Essere disillusi verso il proprio futuro non ha come immediata conseguenza la lucidità nell’interpretare il presente, e tanto meno nel determinare la volontà di rivolta o di vendetta verso un avvenire misero. Queste semmai sono le derive ideologiche che piacerebbero a noi militanti, le tendenze tuttavia sono ben diverse e sicuramente, in nostra assenza, seguono la compatibilità con le direzioni del capitale. L’angoscia infatti può più facilmente portare alla rassegnazione, alla ricerca di vie di fuga individuali (dal riflusso all’ entrepreneurship), alla ricerca di identità collettive depoliticizzate (lo stadio, la nike), al cinismo dell’auto distruzione. A questo proposito: è interessante notare come sia stata interiorizzata l’imminenza dell’apocalisse anche nelle ambizioni individuali, attraverso una tendenza nichilista e autodistruttiva, per la quale, venuto meno il futuro, tutto ciò che resta è il presente e l’impellenza di divorarlo. Non vi è molta differenza fra The Wolf of Wall Street e Ketama 126, a parte -chiaramente- la qualità della coca a disposizione. Entrambi condividono lo stesso vuoto, ad entrambi non gliene frega un cazzo di guardare in prospettiva, ciò che per loro conta è prendere tutto e subito, non importa andare incontro all’autodistruzione. A volte non importa nemmeno dare l’idea che il proprio modo di vivere sia desiderabile. Dall’uomo economico all’uomo finanziarizzato, dal consumare al consumarsi. Sono entrambi portabandiera ed ambasciatori del medesimo partito.

«potevo essere un tossico morto e invece sono un tossico ricco»
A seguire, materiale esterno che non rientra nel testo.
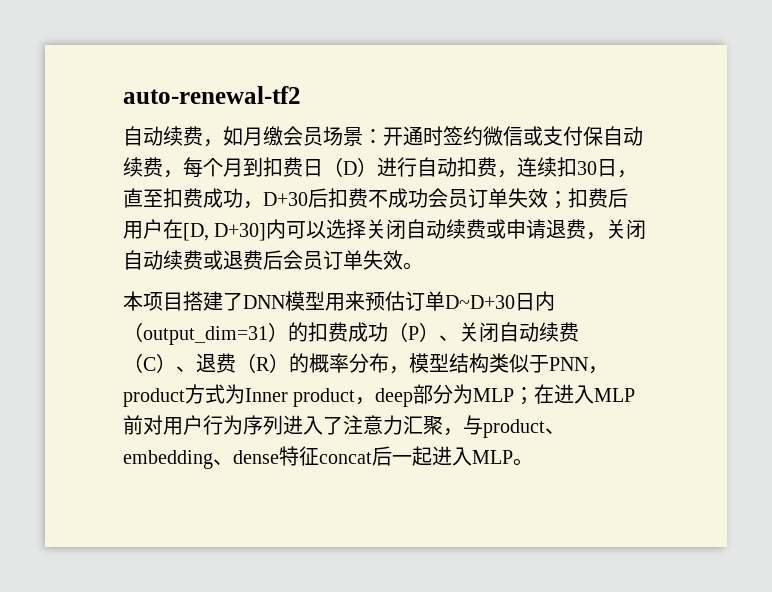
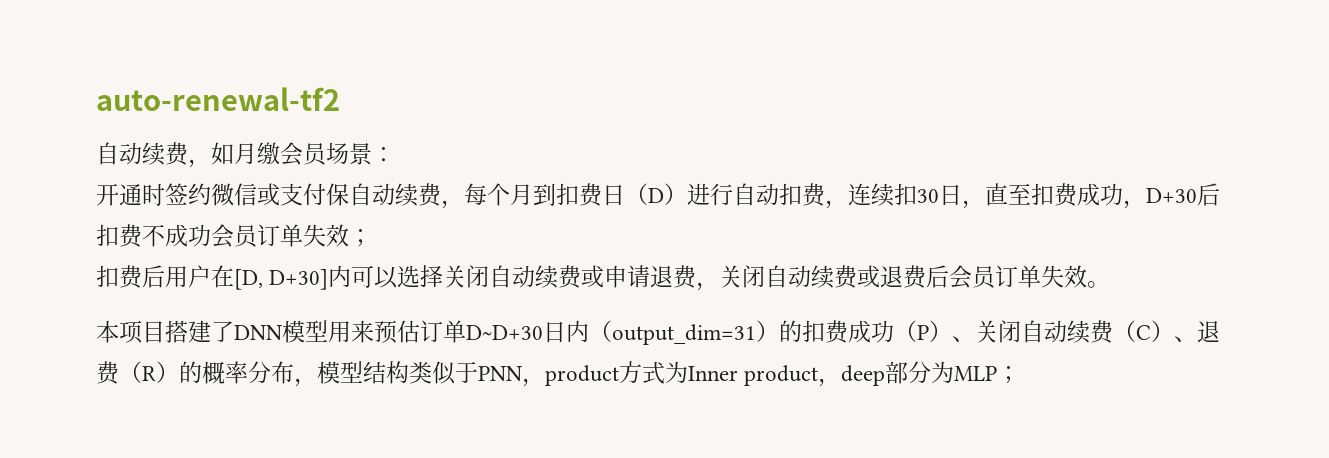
(383, 136) none -> (395, 154) //
(568, 200) none -> (372, 238) //
[534,384,636,404] [123,415,565,438] [123,446,533,469] 在进入MLP前对用户行为序列进入了注意力汇聚，与product、embedding、dense特征concat后一起进入MLP。 -> (1021, 375) none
Love Bandana, Ketama 126 ft. Tedua

Insomma, abbandonata a sé stessa l’angoscia agisce da blocco per qualsiasi prospettiva rivoluzionaria, proprio perché il suo stesso senso d’essere si basa sull’annullamento di qualsiasi prospettiva.

Del resto, cosa ci aspettavamo compagni e compagne? Se il capitale può permettersi di mostrare il suo sorriso più marcio e decadente è solo perché nel farlo esso riconferma continuamente sé stesso. (E perché noi non riusciamo a rovesciarne la narrazione). Evitando di scadere nella speculazione intellettuale e masturbatoria sui film di zombie come metafora dell’apocalisse. Prendiamo, invece, i film d’azione o di spionaggio -vanno bene anche quelli di Steven Seagal- è impossibile non notare come in molte opere ci venga sparato in faccia come le multinazionali siano delle superpotenze infami, i governi corrotti e corruttori, i ricchi infimi, la polizia assassina. Di fatto è difficile trovare un film dove il sistema capitalista ne esca bene, il problema semmai è che all’interno delle pellicole il capitale pone come risoluzione alla propria malattia sé stesso. Lo sbirro eroe, il politico giusto, il miliardario benefattore. Denunciandosi continuamente, il capitale non si denuncia mai, anzi, si autolegittima. Annunciare la propria morte diviene un modo per scongiurarla, esorcizzarla, depotenziare il discorso rivoluzionario. Come distruggere qualcosa che è già morto e che non ha un volto? Così è l’apocalisse, non arriva mai poiché è continuamente annunciata, sottraendoci qualsiasi prospettiva ci toglie la terra da sotto i piedi, non si presenta mai poiché è già qui fra noi.

Poi arrivano film come Joker o Parasite e la storia cambia, nessun buono o cattivo identificabili, nessuna passione nobile, ma soprattutto, fra i pochi film a ben trasmettere l’impressione della fine di una civiltà, proprio perché privi di una morale salvifica o di qualsiasi annuncio di morte del sistema vigente. Gli unici a ben trasmettere la miseria di mondo in cui viviamo e continueremo a vivere, usciti dalla sala sicuramente non percepiamo la fine del capitale, ma semmai la nostra. Non sono necessari i compagni per arrivare alla concezione che il mondo che viviamo è una merda.

Disillusione e forza

«Da qualunque parte lo si guardi, il presente è senza uscita»

Comitato invisibile, L’insurrezione che viene.

Più che sui contenuti e sull’analisi politica, sarebbe il caso di interrogarsi soprattutto su chi oggi legge i libri del comitato invisibile. Da brave cariatidi leniniste non capiamo un cazzo se non parliamo di classe ogni 2 per 3, tuttavia c’è da dire che un incipit come il soprastante, muove corde talmente profonde da non poter essere trascurate con leggerezza nell’analisi della soggettività giovanile.

Bene, torniamo a noi. La domanda è quindi: il sedimentarsi di tutte queste percezioni individuali, arriva mai ad emergere dal pelo dell’acqua per divenire forza collettiva? Per dirla meglio: come può l’angoscia diventare rabbia e la disillusione inserirsi ed amplificare i processi di soggettivazione?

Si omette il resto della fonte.